The vehicle is called Space Rider, which yes, sounds pretty awesome. It’s going to measure up to 5 meters (16 feet) in length, which is about half the size of the US Air Force’s mysterious X-37B and 11 times shorter than the Space Shuttle.
It’s an unmanned vehicle, and will be used to perform experiments in microgravity. It’s got a payload bay, so it could release some small satellites into orbit. ESA also plans to use it to test how to return from space, something they say they don’t have “solid knowhow” about.
ESA is hoping to perform a test flight in 2020 before it becomes regularly operational, using an Arianespace Vega-C rocket to get to orbit. It can then land on a runway by itself. The design is based on ESA’s Intermediate Experimental Vehicle (IXV), basically a prototype space plane that launched and landed in 2015.

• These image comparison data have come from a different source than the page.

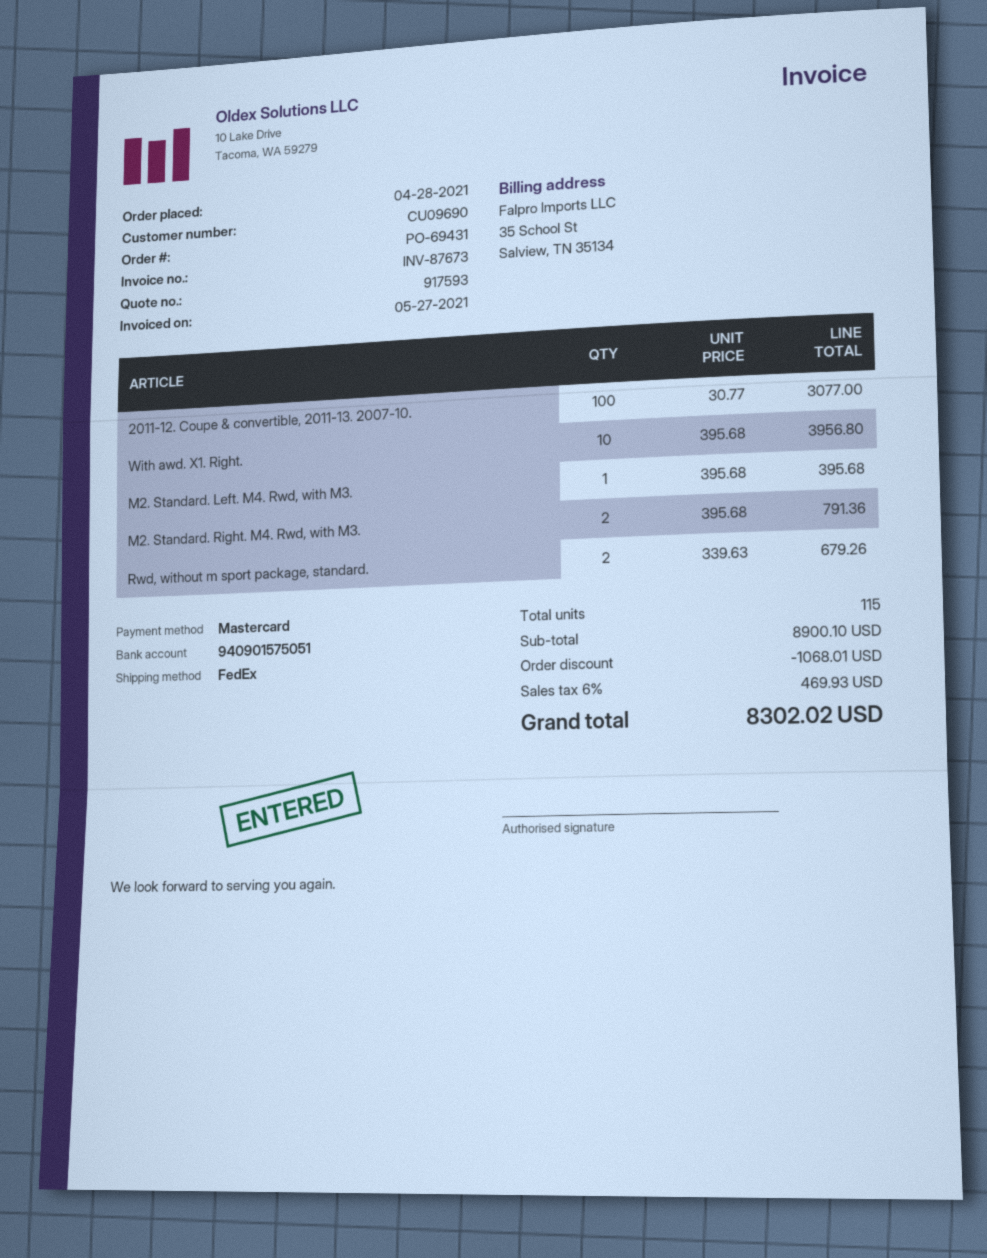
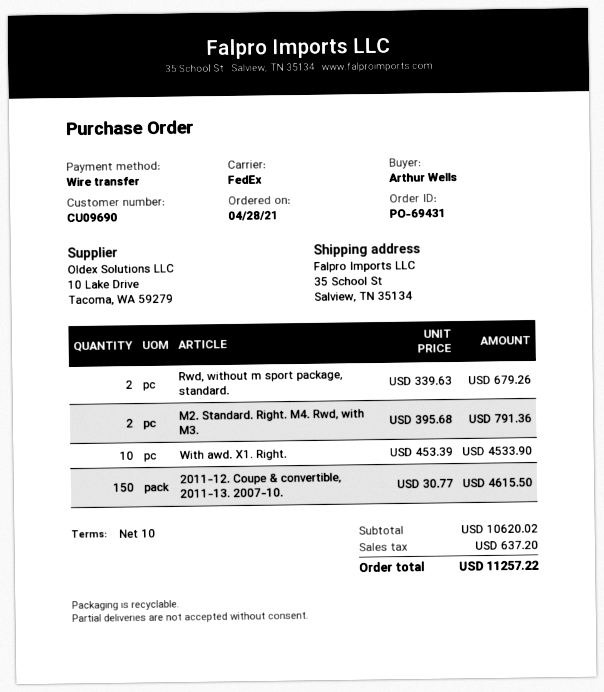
payment method: Mastercard -> bank transfer
2011-12. Coupe & convertible, 2011-13. 2007-10.: 100 x 30.77 = 3077.00 -> 150 x 30.77 = 4615.50
With awd. X1. Right.: 10 x 395.68 = 3956.80 -> 10 x 453.39 = 4533.90
M2. Standard. Left. M4. Rwd, with M3.: 1 x 395.68 = 395.68 -> none
subtotal: 8900.10 -> 10620.02
discount: 1068.01 -> none
tax: 469.93 -> 637.20
total: 8302.02 -> 11257.22

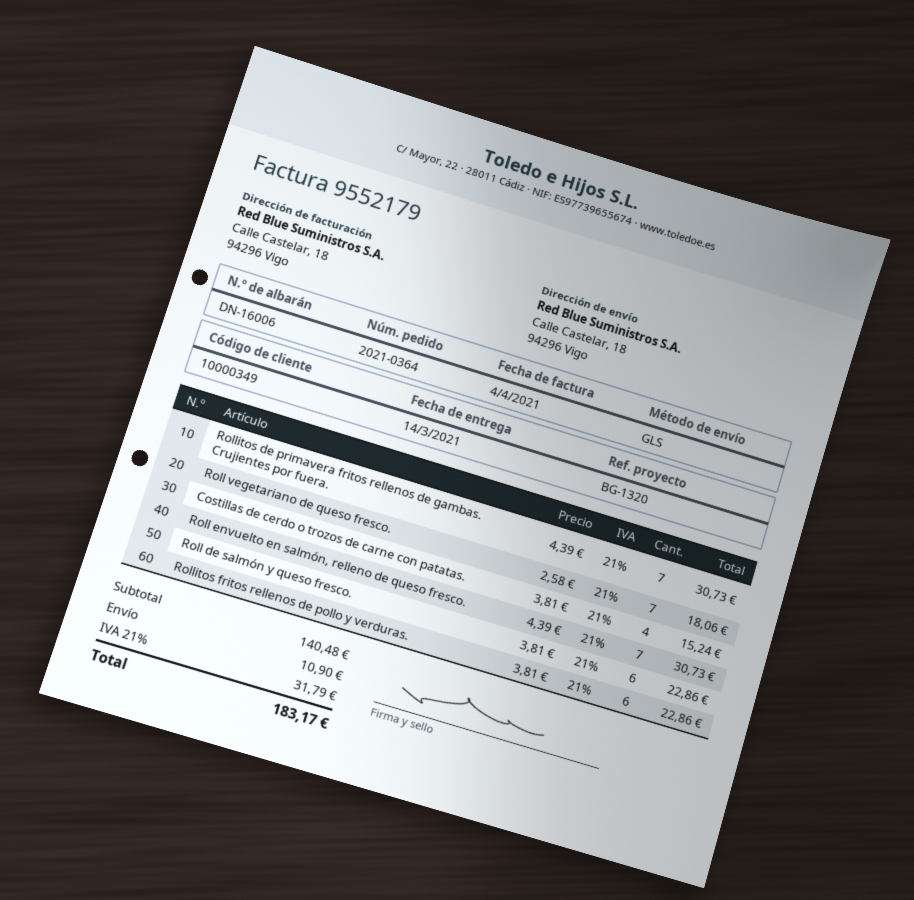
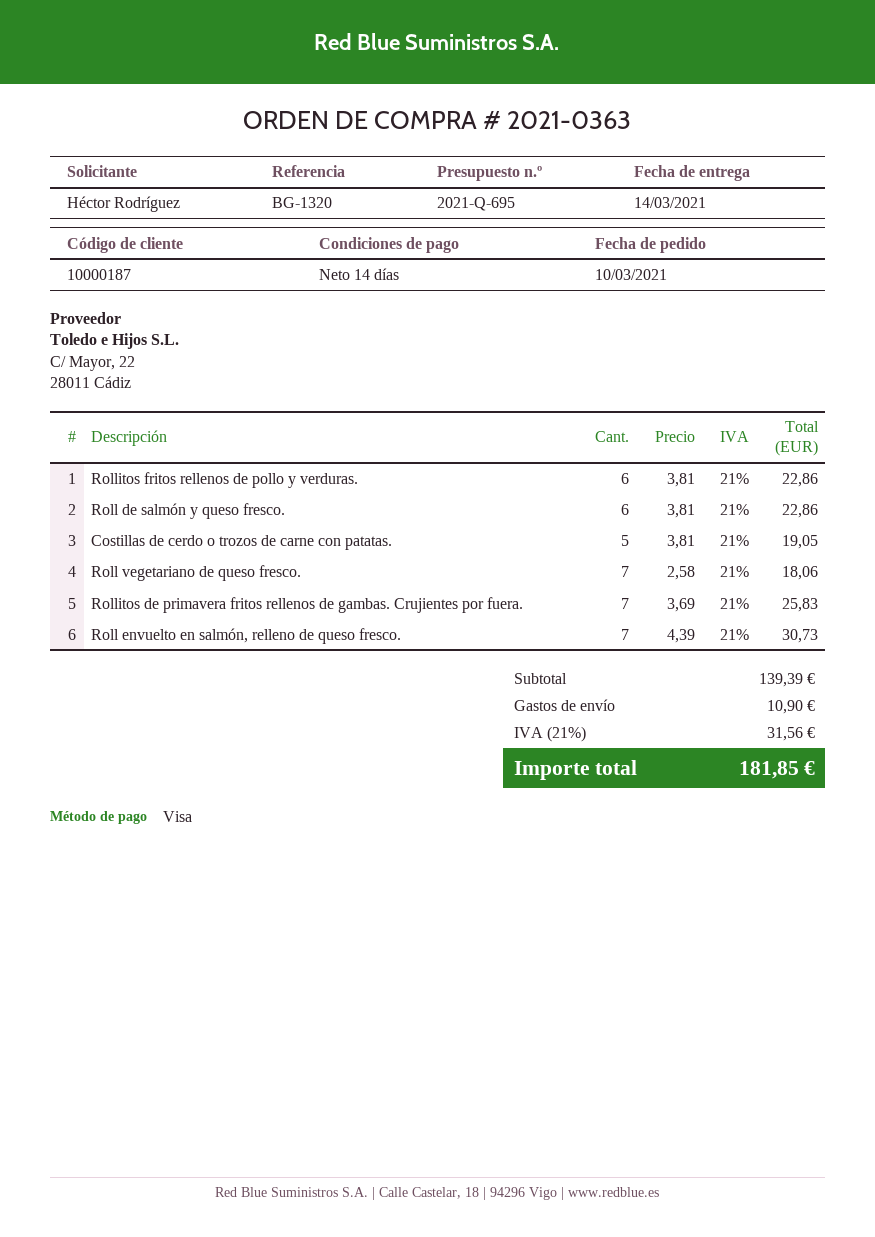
order number: 2021-0364 -> 2021-0363
customer number: 10000349 -> 10000187
Rollitos de primavera fritos rellenos de gambas. Crujientes por fuera.: 7 x 4.39 = 30.73 -> 7 x 3.69 = 25.83
Costillas de cerdo o trozos de carne con patatas.: 4 x 3.81 = 15.24 -> 5 x 3.81 = 19.05
subtotal: 140.48 -> 139.39
tax: 21% = 31.79 -> 21% = 31.56
total: 183.17 -> 181.85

But according to SpaceNews, even though it hasn’t launched yet, ESA already has plans to commercialize Space Rider. “We really believe there is a market, a niche, that will drive this,” Giorgio Tumino, ESA’s Space Rider and Vega rocket development program manager, told the website.
Quite what it will carry isn’t known yet, but Space Rider will have space (heh) to take up to 800 kilograms (1,760 pounds) of stuff into orbit, at a cost of $9,200 per kilogram. That’s actually not that cheap, considering SpaceX’s Falcon 9 can send equipment even higher for less than $4,000. Ho hum.
The vehicle will orbit Earth at an altitude of about 400 kilometers (250 miles), which is roughly the same as the International Space Station (ISS), for several months at a time. It will launch from Europe’s spaceport in Kourou, French Guiana, although the locals haven’t been super happy about ESA launching from here lately.
This is not the only orbital space plane in development. There’s also the aforementioned X-37B and US company Sierra Nevada’s Dream Chaser, which will be used to take cargo to the ISS. It might even take humans into space one day, too.
With reusability being such a big deal these days, ESA seems keen to tap into this market. Launch prices are rapidly dropping elsewhere though, so the Space Rider may not have much of a market by the time it actually does fly. But it will be a good chance for ESA to test out space plane technology, at the very least.